▸ **WHAT YOU SHOULD DO**
Using the data below, return all lines in which "Mean" appears.

Records drawn from a dataset:
*** Block opens ***

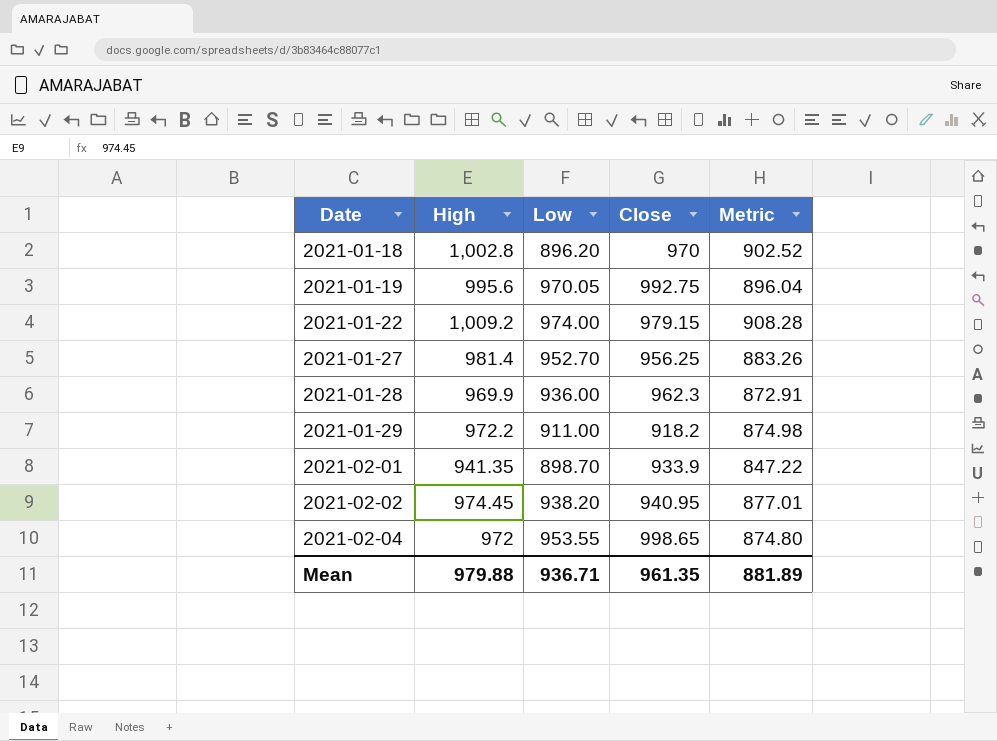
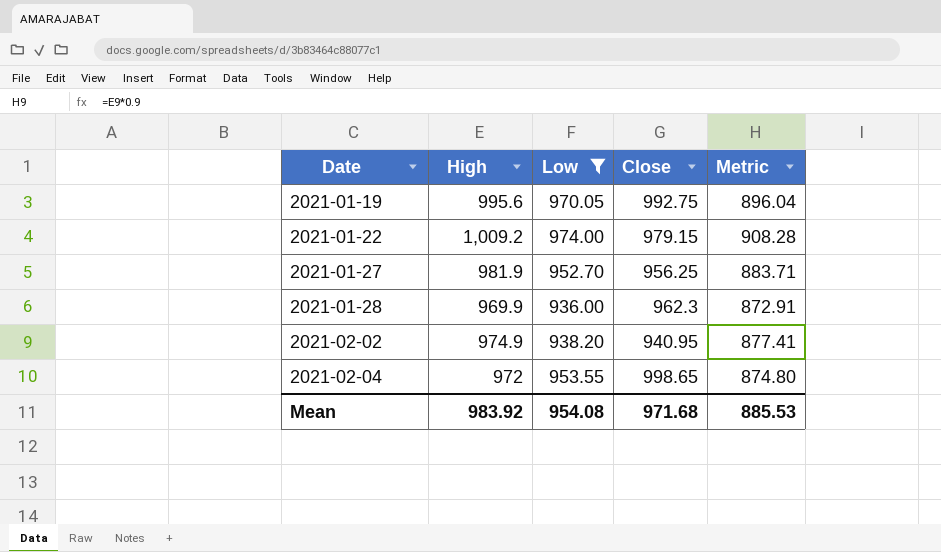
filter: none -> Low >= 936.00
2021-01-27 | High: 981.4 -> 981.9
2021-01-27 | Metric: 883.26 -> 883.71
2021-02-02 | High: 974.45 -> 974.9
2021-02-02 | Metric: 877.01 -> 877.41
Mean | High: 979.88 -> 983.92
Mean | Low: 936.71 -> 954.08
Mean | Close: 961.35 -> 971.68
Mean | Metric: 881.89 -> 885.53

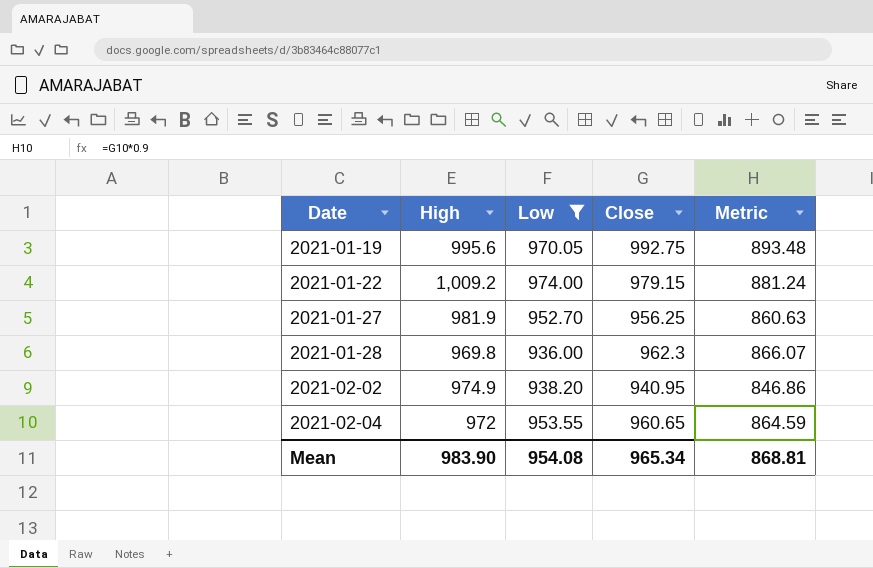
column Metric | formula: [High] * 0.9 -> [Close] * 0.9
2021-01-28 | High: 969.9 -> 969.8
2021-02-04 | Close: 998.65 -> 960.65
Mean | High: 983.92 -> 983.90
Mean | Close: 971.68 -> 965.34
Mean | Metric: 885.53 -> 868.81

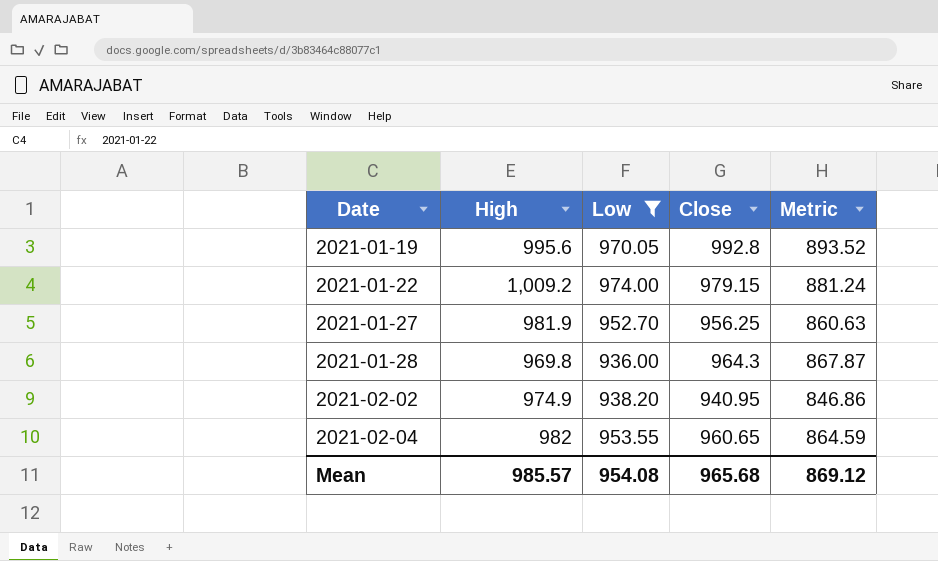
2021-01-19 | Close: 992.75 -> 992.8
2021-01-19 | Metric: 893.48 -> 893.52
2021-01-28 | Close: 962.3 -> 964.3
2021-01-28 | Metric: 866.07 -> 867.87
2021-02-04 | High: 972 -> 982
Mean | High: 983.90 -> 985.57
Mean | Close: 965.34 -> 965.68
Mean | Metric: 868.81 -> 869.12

*** Block closes ***

▸ **ANSWER AREA**
Mean | High: 979.88 -> 983.92
Mean | Low: 936.71 -> 954.08
Mean | Close: 961.35 -> 971.68
Mean | Metric: 881.89 -> 885.53
Mean | High: 983.92 -> 983.90
Mean | Close: 971.68 -> 965.34
Mean | Metric: 885.53 -> 868.81
Mean | High: 983.90 -> 985.57
Mean | Close: 965.34 -> 965.68
Mean | Metric: 868.81 -> 869.12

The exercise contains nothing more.